Before-and-after change data
⁂

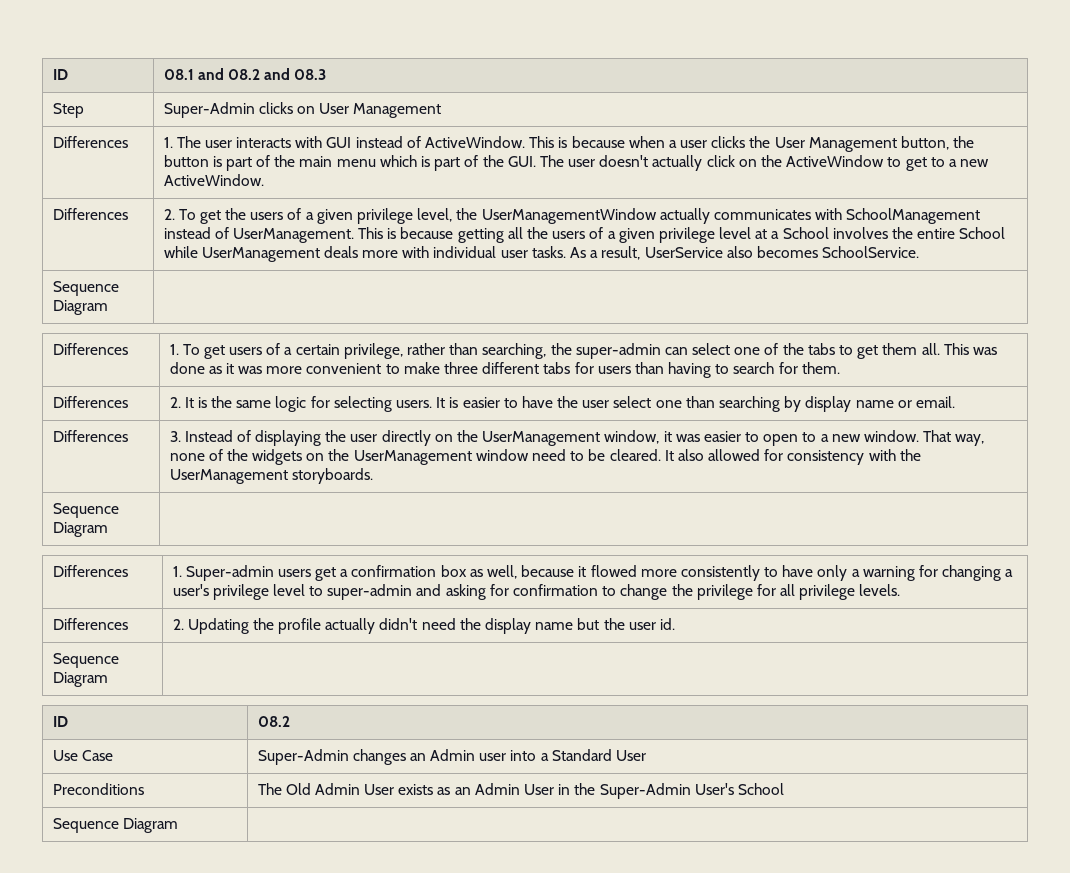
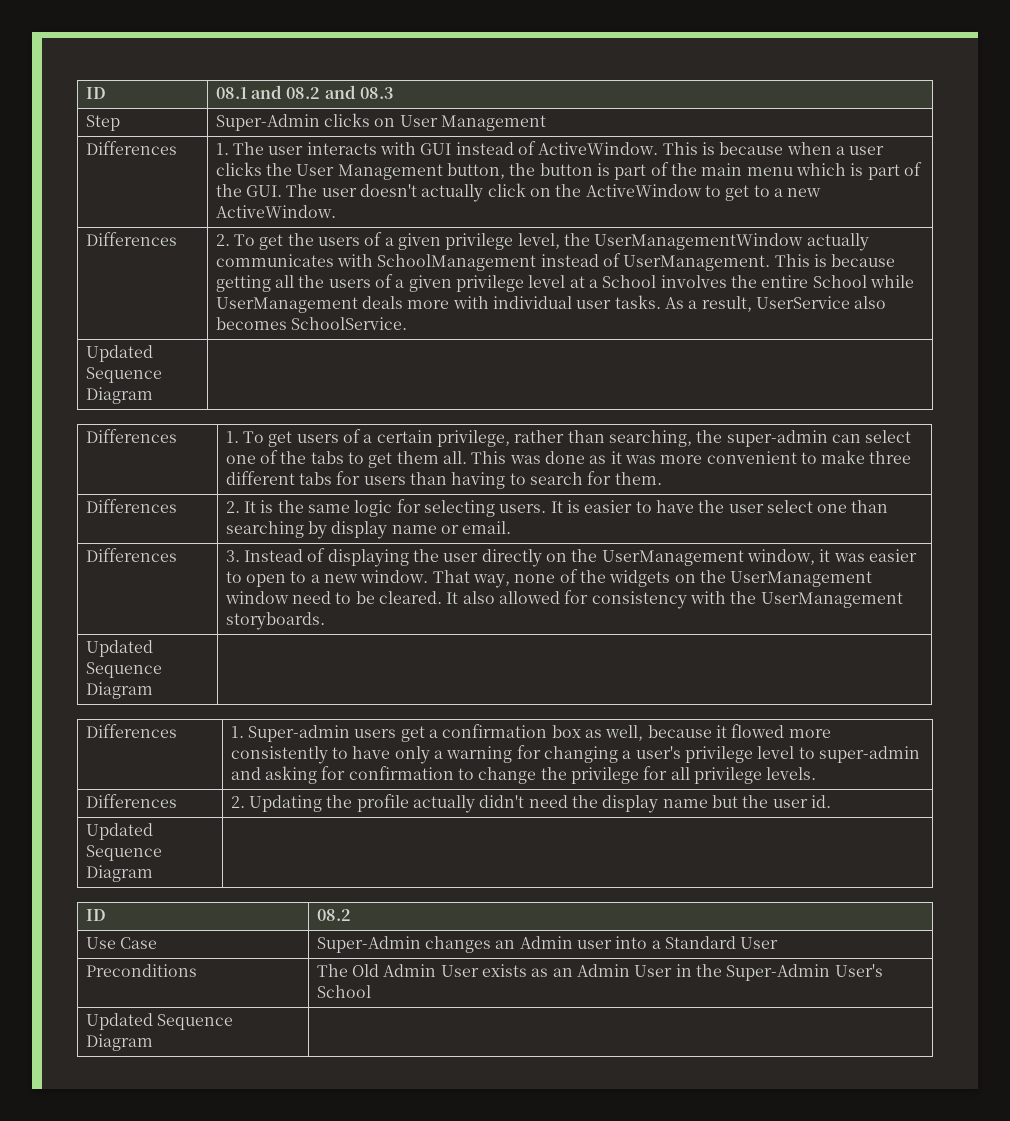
  As a result, UserService also becomes SchoolService.
- Sequence Diagram |
+ Updated Sequence Diagram |
  It also allowed for consistency with the UserManagement storyboards.
- Sequence Diagram |
+ Updated Sequence Diagram |
  Differences | 2. Updating the profile actually didn't need the display name but the user id.
- Sequence Diagram |
+ Updated Sequence Diagram |
  Preconditions | The Old Admin User exists as an Admin User in the Super-Admin User's School
- Sequence Diagram |
+ Updated Sequence Diagram |

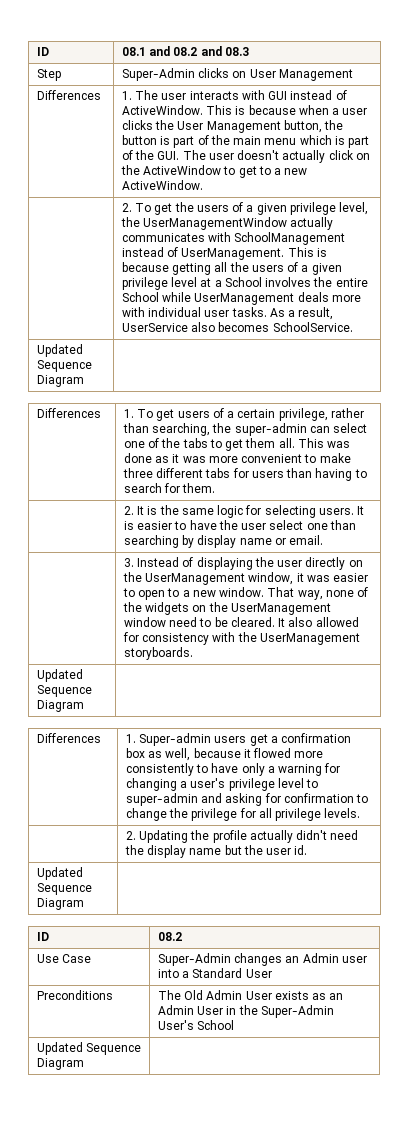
  This is because when a user clicks the User Management button, the button is part of the main menu which is part of the GUI. The user doesn't actually click on the ActiveWindow to get to a new ActiveWindow.
- Differences
- Differences | 2. It is the same logic for selecting users. It is easier to have the user select one than searching by display name or email.
- Differences
+ | 2. It is the same logic for selecting users. It is easier to have the user select one than searching by display name or email.
- Differences | 2. Updating the profile actually didn't need the display name but the user id.
+ | 2. Updating the profile actually didn't need the display name but the user id.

⁂

# [TASK DESCRIPTION]
How many lines in these entries hold the string "didn"? Answer with the number alone.

# [EXERCISE ANSWER]
3